Start of Block

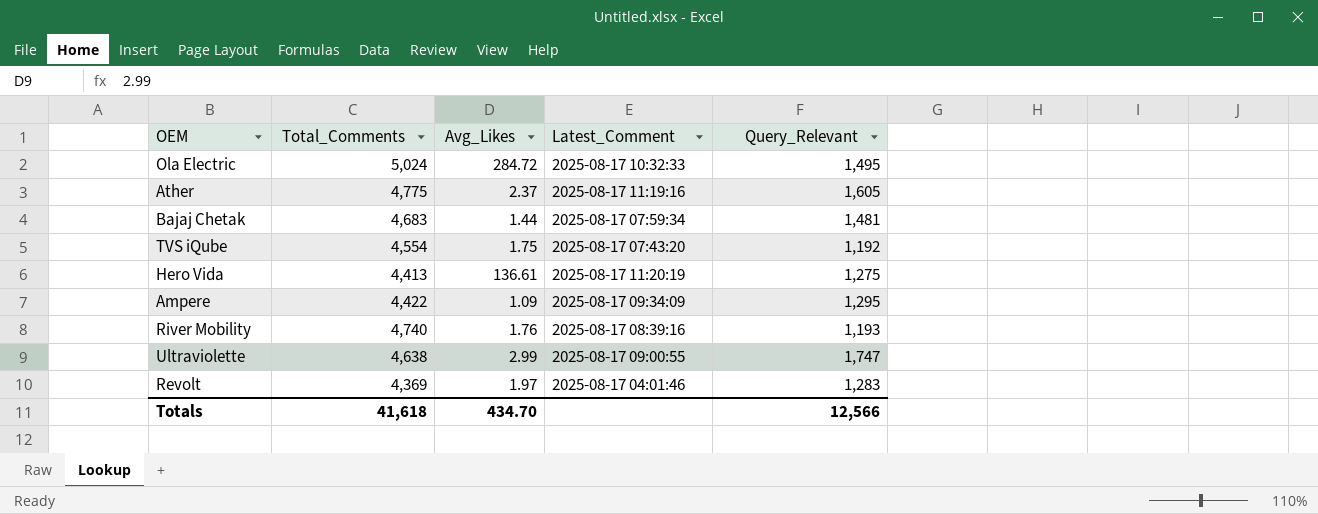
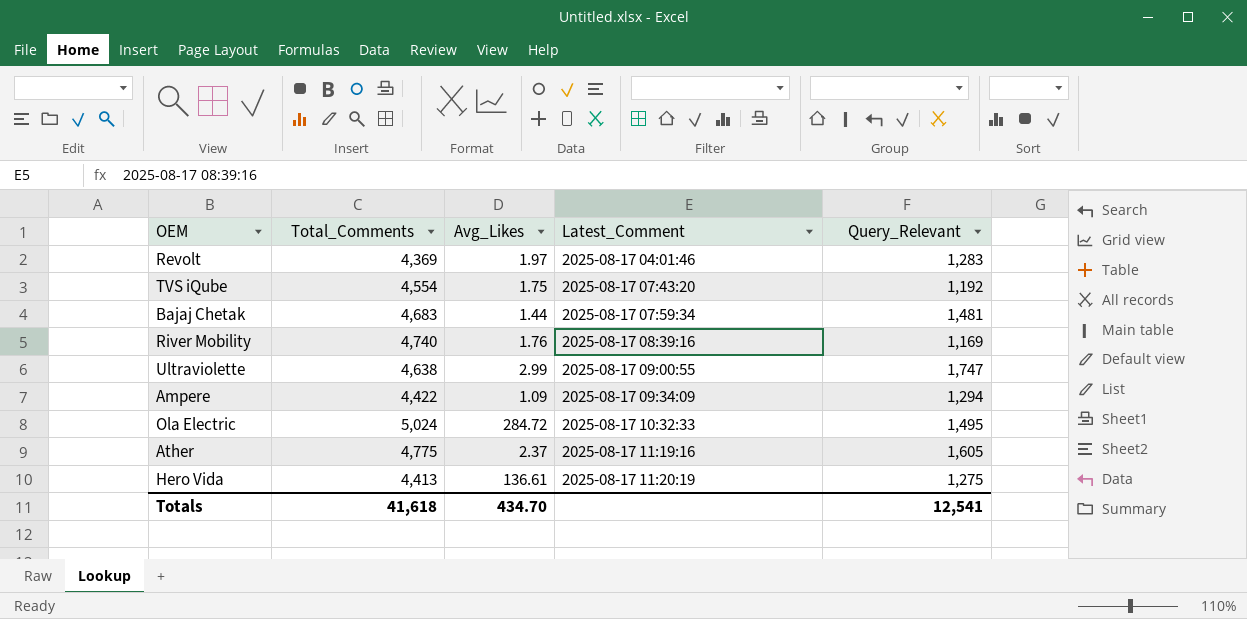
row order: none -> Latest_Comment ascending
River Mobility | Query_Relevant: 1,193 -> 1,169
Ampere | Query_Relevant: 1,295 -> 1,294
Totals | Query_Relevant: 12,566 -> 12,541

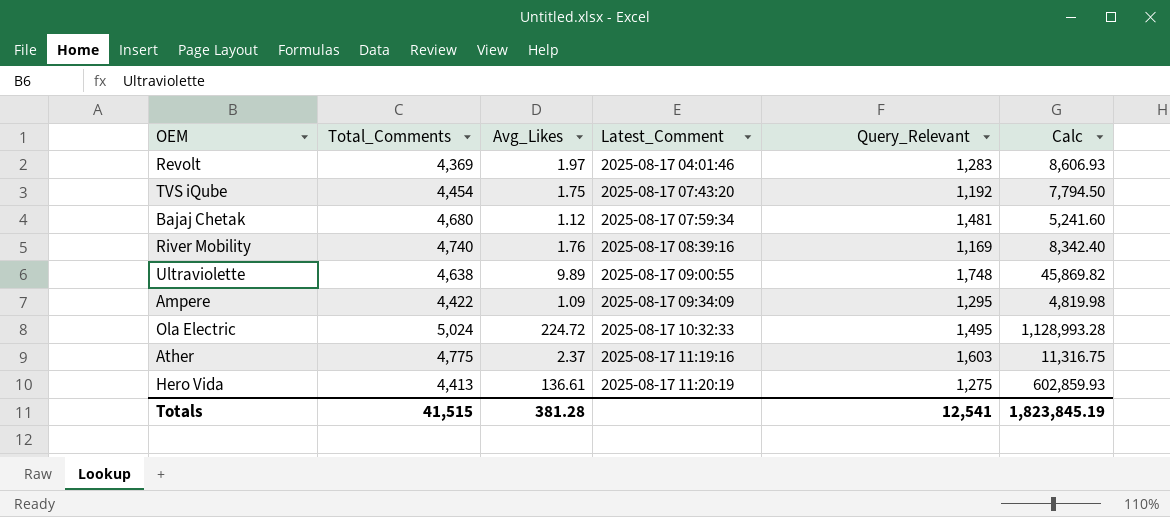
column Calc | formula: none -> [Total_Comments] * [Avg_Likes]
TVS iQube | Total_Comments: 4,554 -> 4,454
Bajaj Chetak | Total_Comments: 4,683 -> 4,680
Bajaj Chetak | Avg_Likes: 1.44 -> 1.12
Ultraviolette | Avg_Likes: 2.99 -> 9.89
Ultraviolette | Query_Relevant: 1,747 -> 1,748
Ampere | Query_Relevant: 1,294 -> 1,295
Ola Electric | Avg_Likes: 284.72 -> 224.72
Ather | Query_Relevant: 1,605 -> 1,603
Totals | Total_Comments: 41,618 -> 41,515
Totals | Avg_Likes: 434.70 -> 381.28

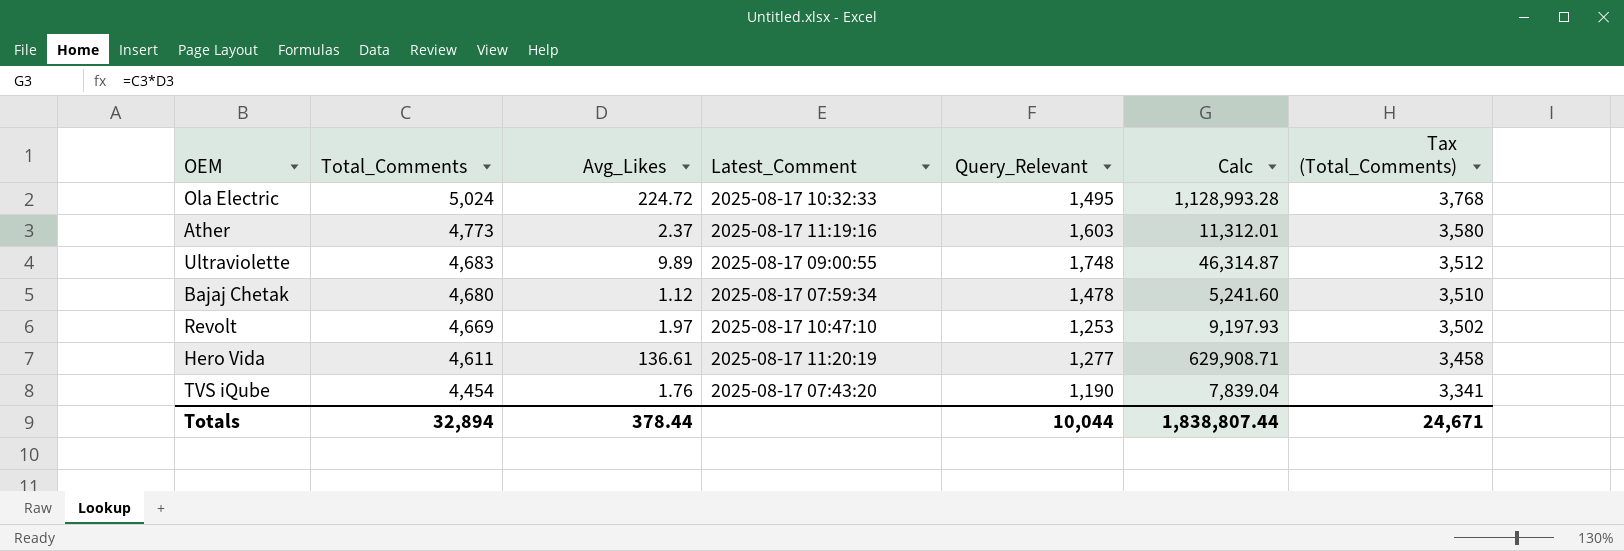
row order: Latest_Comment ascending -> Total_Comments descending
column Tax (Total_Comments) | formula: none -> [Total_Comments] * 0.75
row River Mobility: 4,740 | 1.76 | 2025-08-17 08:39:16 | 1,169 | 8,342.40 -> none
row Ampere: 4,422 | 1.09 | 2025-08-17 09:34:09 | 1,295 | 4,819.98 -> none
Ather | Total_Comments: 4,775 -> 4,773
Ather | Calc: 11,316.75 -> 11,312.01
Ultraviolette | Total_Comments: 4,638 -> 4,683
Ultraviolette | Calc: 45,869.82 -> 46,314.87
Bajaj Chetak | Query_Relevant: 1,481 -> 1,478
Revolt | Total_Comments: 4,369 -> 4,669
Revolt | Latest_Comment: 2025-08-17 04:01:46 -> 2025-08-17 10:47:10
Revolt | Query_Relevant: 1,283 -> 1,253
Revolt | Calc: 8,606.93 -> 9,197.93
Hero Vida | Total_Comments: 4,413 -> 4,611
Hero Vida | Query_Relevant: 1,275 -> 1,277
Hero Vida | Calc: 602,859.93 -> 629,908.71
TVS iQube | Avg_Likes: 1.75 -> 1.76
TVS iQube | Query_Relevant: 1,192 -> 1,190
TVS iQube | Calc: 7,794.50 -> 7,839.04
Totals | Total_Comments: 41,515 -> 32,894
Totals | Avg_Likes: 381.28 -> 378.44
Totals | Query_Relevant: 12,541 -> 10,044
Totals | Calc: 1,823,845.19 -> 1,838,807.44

End of Block
Start of Block

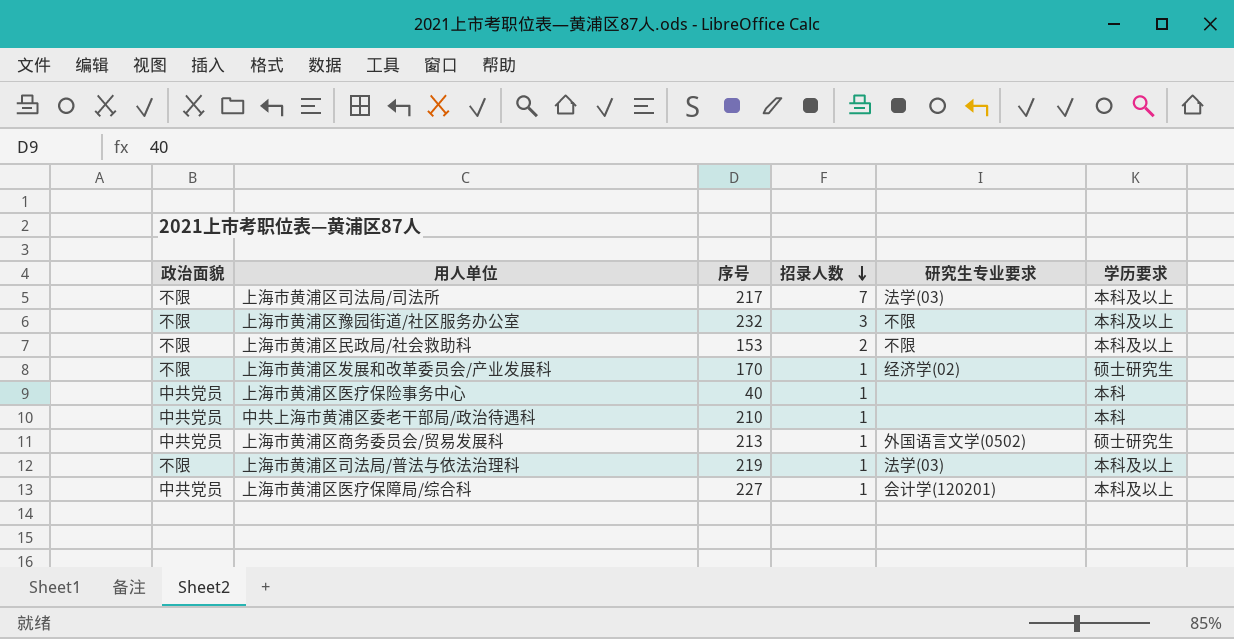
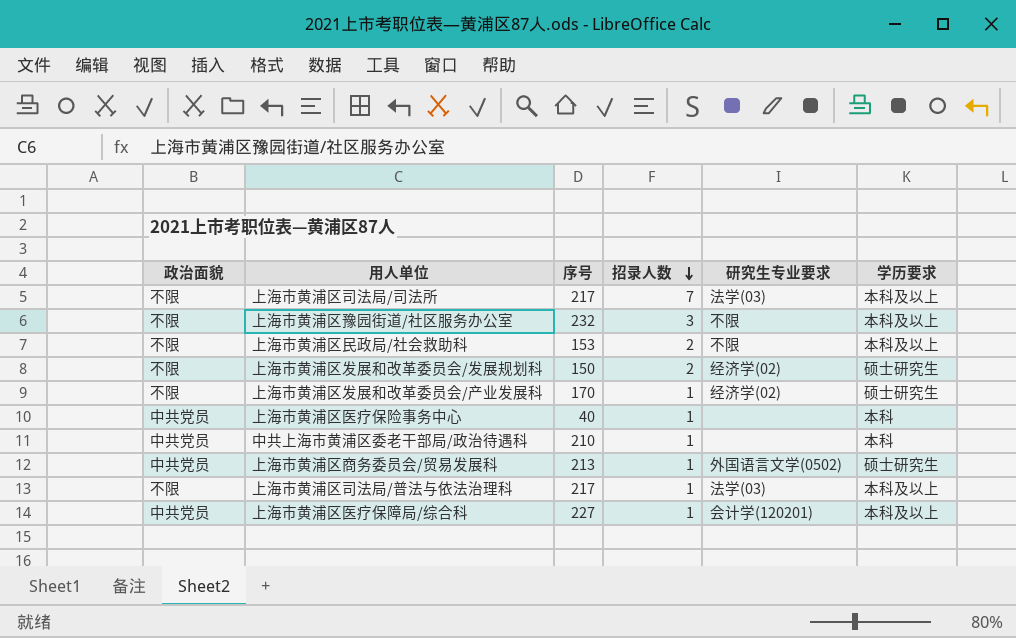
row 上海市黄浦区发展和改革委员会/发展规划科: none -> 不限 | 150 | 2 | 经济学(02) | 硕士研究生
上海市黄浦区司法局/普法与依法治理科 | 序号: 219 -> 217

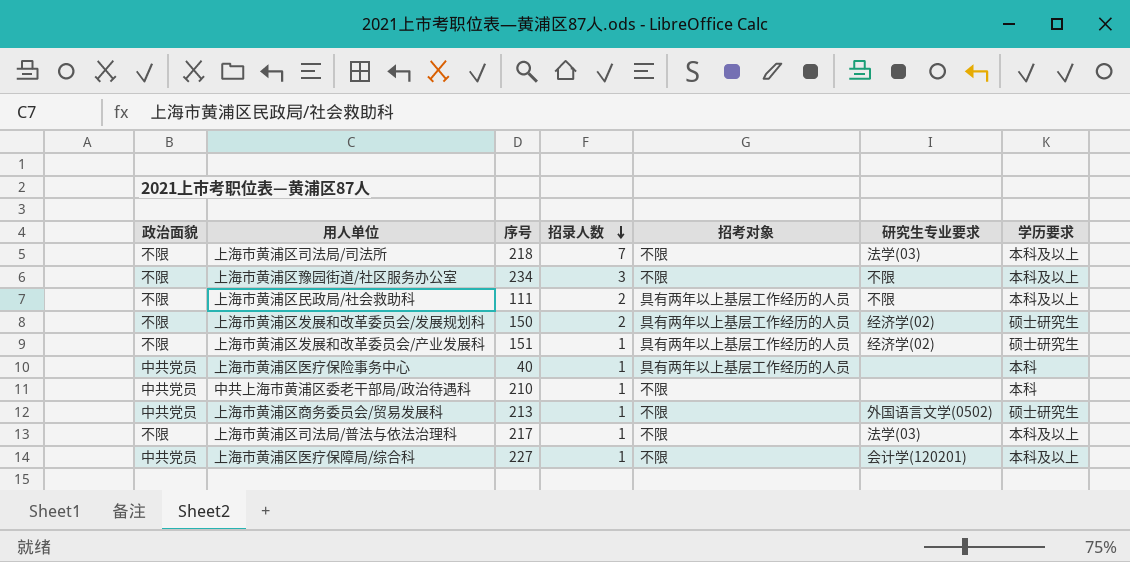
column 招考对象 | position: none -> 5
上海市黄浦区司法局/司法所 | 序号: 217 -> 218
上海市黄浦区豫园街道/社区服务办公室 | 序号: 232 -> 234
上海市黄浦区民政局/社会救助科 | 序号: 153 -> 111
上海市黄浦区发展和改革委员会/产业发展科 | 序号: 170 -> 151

End of Block
Start of Block

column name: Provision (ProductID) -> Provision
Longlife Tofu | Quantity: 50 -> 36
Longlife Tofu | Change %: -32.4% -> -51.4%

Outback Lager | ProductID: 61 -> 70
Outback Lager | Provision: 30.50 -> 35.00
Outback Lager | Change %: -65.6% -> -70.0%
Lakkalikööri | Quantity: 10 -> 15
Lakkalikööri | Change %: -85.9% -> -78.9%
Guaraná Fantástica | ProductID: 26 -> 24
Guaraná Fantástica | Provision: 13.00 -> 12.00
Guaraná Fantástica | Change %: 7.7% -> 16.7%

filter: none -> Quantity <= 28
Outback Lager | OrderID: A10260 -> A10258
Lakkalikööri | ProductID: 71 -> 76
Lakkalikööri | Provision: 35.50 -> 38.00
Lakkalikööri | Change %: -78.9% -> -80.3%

End of Block

* _WHAT YOU ARE ASKED TO DO_
From the records above, print only the lines between the one holding "Guaraná Fantástica | Change %: 7.7% -> 16.7%" and the one holding "Lakkalikööri | Change %: -78.9% -> -80.3%", inclusive, exactly as they stand.

* _ANSWER SPACE_
Guaraná Fantástica | Change %: 7.7% -> 16.7%

filter: none -> Quantity <= 28
Outback Lager | OrderID: A10260 -> A10258
Lakkalikööri | ProductID: 71 -> 76
Lakkalikööri | Provision: 35.50 -> 38.00
Lakkalikööri | Change %: -78.9% -> -80.3%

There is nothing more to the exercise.